Graduation addresses can be numbing in their sameness and hollow platitudes. Can you remember your graduation address? Me neither.

But the Haverford College commencement Saturday is one few people will forget.

Earlier this month, former Secretary of State Condoleezza Rice withdrew from giving Rutgers' commencement address and receiving an honorary doctorate after faculty and students protested the choice. No word on whether she was paid the $35,000 honorarium to appear.

Rice, as I noted in Sunday's column, already has 10 honorary doctorates. Commencements are not only important moments for graduates and their families, but huge marketing and fundraising opportunities for academic institutions.

But Rutgers' kerfuffle paled compared to Saturday's fireworks at normally quiet, Quaker Haverford. Former Princeton president William Bowen used the opportunity to castigate protestors as "immature" and "arrogant." He called the subsequent withdrawal as a speaker of Robert J. Birgeneau, former chancellor of the University of California Berkeley, a "defeat" for the Quaker college and its ideals.

Bowen received a standing ovation, as the Inquirer's Susan Snyder reported.
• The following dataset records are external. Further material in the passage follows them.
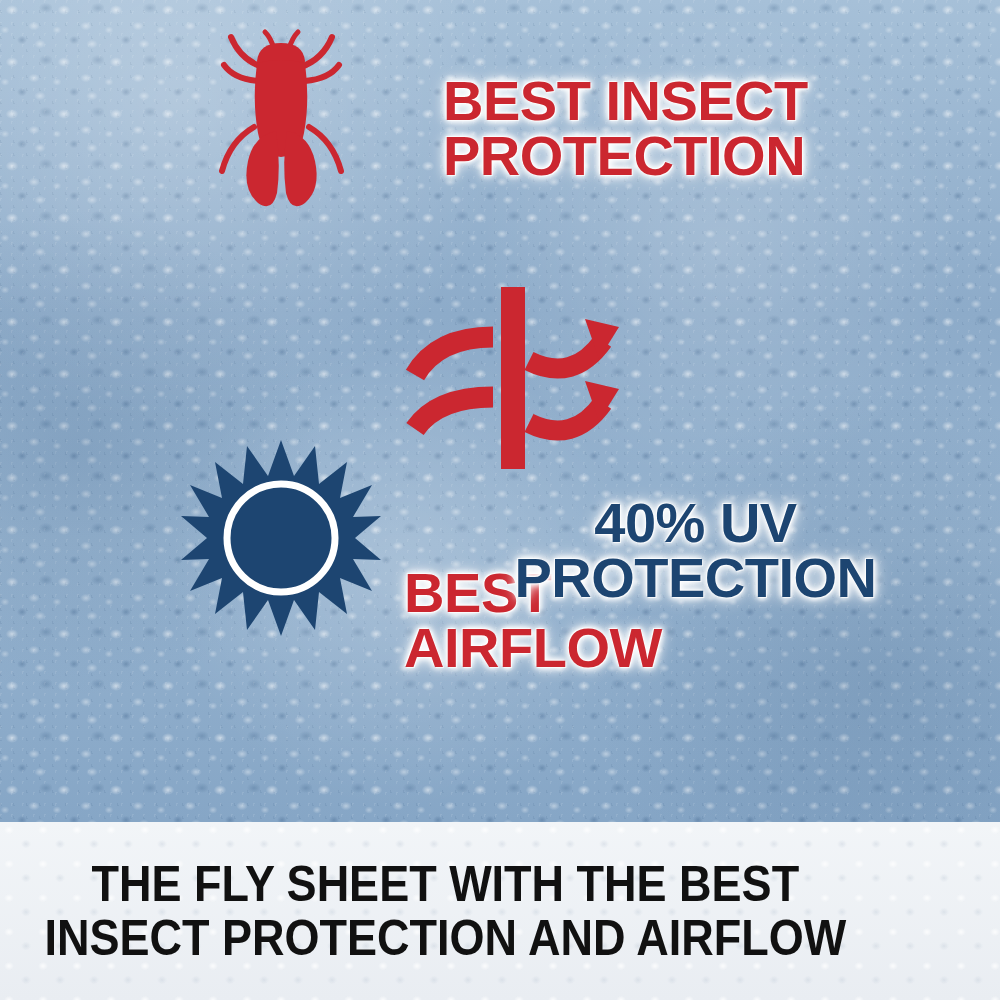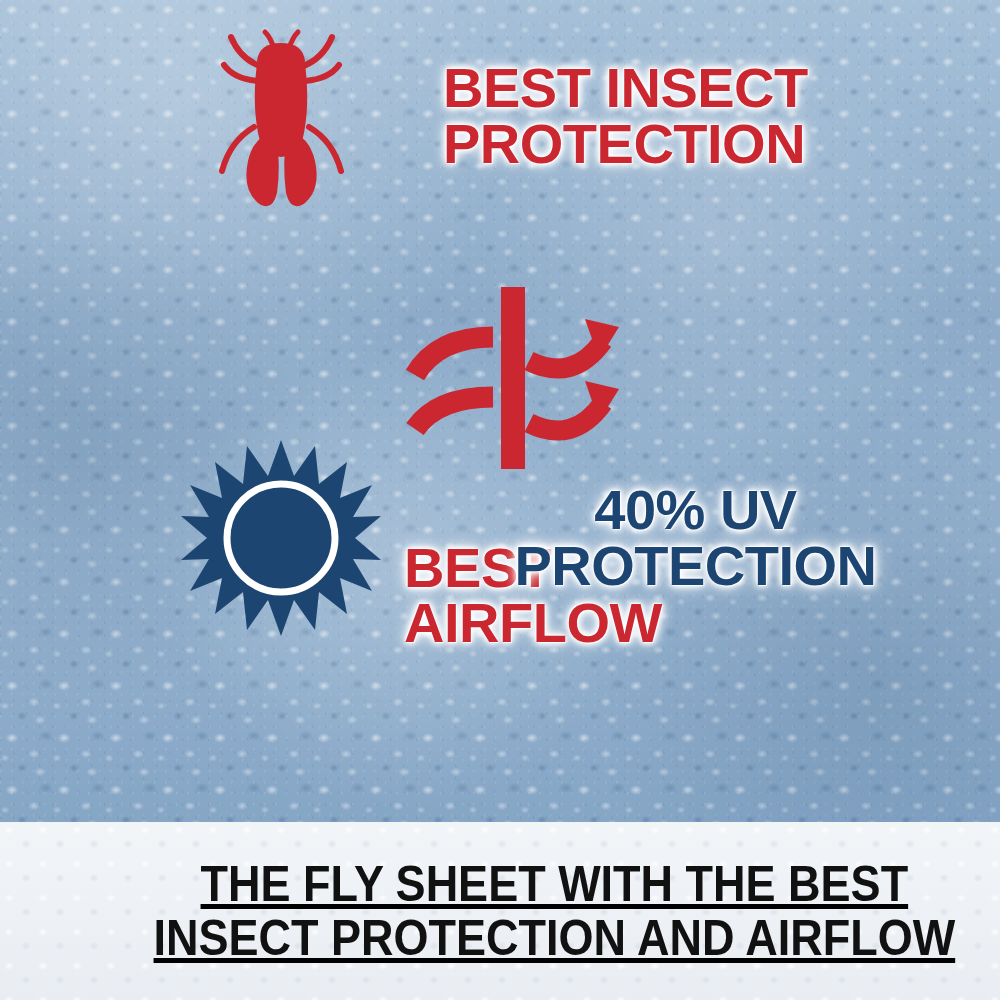--- a/index.html
+++ b/index.html
@@ -72,20 +72,21 @@
   }
   .text-cell { flex:1 1 auto; padding-left:0; }
 
   .feature-label {
     font-family:"Liberation Sans", sans-serif;
     font-weight:bold;
     font-size:56px;
     line-height:0.99;
     letter-spacing:-0.5px;
     white-space:pre-line;
+    margin-top:25px;
   }
   .feature-label.red {
     color:#cb2730;
     text-shadow:
       0 0 6px #ffffff, 0 0 6px #ffffff, 0 0 11px #ffffff,
       0 0 16px rgba(255,255,255,.95), 1px 1px 0 rgba(255,255,255,.7),
       -1px -1px 0 rgba(255,255,255,.7);
   }
   .feature-label.navy {
     color:#1d4571;
@@ -101,22 +102,21 @@
     left:0; top:822px;
     width:1000px; height:178px;
     background:#eef1f5;
     background-image:
       radial-gradient(ellipse 7px 6px at 9px 8px, rgba(255,255,255,.8) 0%, rgba(255,255,255,0) 70%),
       radial-gradient(ellipse 7px 6px at 26px 22px, rgba(205,214,224,.55) 0%, rgba(205,214,224,0) 72%),
       linear-gradient(180deg,#f2f5f8 0%,#e9edf2 100%);
     background-size:34px 34px,34px 34px,100% 100%;
     display:flex;
     align-items:center;
-    justify-content:flex-end;
-    text-decoration:underline;
+    justify-content:flex-start;
   }
   .caption-text {
     font-family:"Liberation Sans Narrow","Liberation Sans", sans-serif;
     font-weight:bold;
     font-size:50px;
     line-height:1.08;
     color:#111111;
     text-align:center;
     letter-spacing:0px;
     transform:scaleX(0.9);

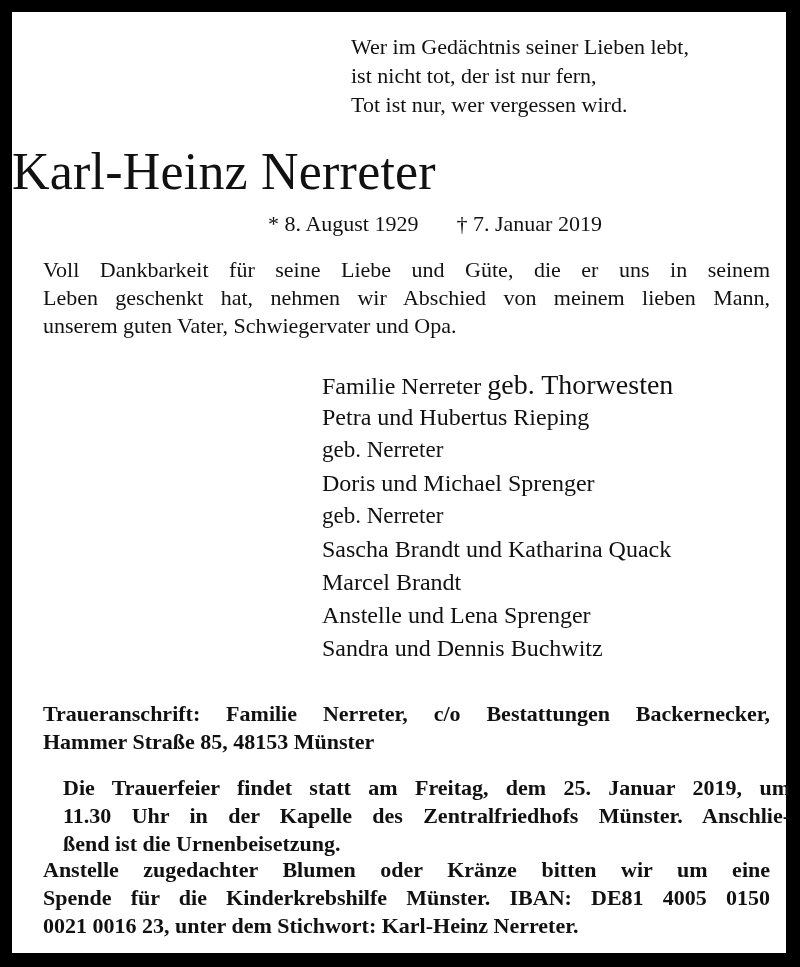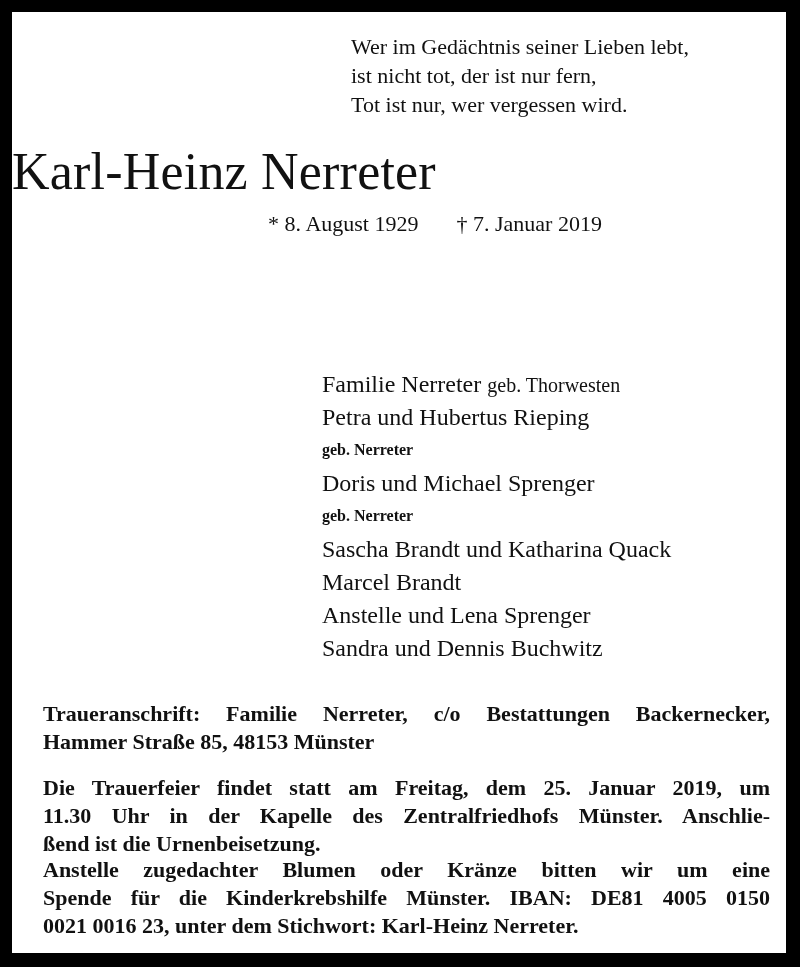--- a/index.html
+++ b/index.html
@@ -74,52 +74,57 @@
     .jline.last {
       text-align-last: left;
     }
 
     .family {
       left: 310px;
       top: 356px;
       font-size: 24px;
     }
     .family .row { height: 33px; line-height: 33px; white-space: nowrap; }
-    .family .sub { height: 33px; line-height: 31px; font-size: 16px; white-space: nowrap; font-weight: bold; }
-    .family .inline-sub { font-size: 20px; }
+    .family .sub { height: 33px; line-height: 31px; font-size: 23px; white-space: nowrap; }
+    .family .inline-sub { font-size: 28px; }
 
     .body-block {
       left: 31px;
       width: 727px;
       font-size: 22px;
       line-height: 27px;
       white-space: normal;
       font-weight: bold;
     }
     .b1 { top: 688px; }
-    .b2 { top: 762px; }
+    .b2 { top: 762px; margin-left: 20px; }
     .b3 { top: 844px; }
   </style>
 </head>
 <body>
 
 <div class="frame">
 
   <div class="abs poem">
     <div>Wer im Gedächtnis seiner Lieben lebt,</div>
     <div>ist nicht tot, der ist nur fern,</div>
     <div>Tot ist nur, wer vergessen wird.</div>
   </div>
 
   <div class="abs name">Karl-Heinz Nerreter</div>
 
   <div class="abs dates">
     <span>* 8. August 1929</span><span class="gap"></span><span>† 7. Januar 2019</span>
   </div>
 
+  <div class="abs intro">
+    <span class="jline">Voll Dankbarkeit für seine Liebe und Güte, die er uns in seinem</span>
+    <span class="jline">Leben geschenkt hat, nehmen wir Abschied von meinem lieben Mann,</span>
+    <span class="jline last">unserem guten Vater, Schwiegervater und Opa.</span>
+  </div>
 
   <div class="abs family">
     <div class="row">
       <span>Familie Nerreter</span>
       <span class="inline-sub">geb. Thorwesten</span>
     </div>
     <div class="row">
       <span>Petra und Hubertus Rieping</span>
     </div>
     <div class="sub">geb. Nerreter</div>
But given that this is a liberal arts institution where there can be more opinions than students, there was also critcism of Bowen's address.

"It was an ambush," said Maud McInerney, an associate professor of English, who signed the letter to Birgeneau. "It is really unfair to shame students at their graduation. It's a captive audience. That's an abuse of power."

Perhaps, but not one people were easily forget.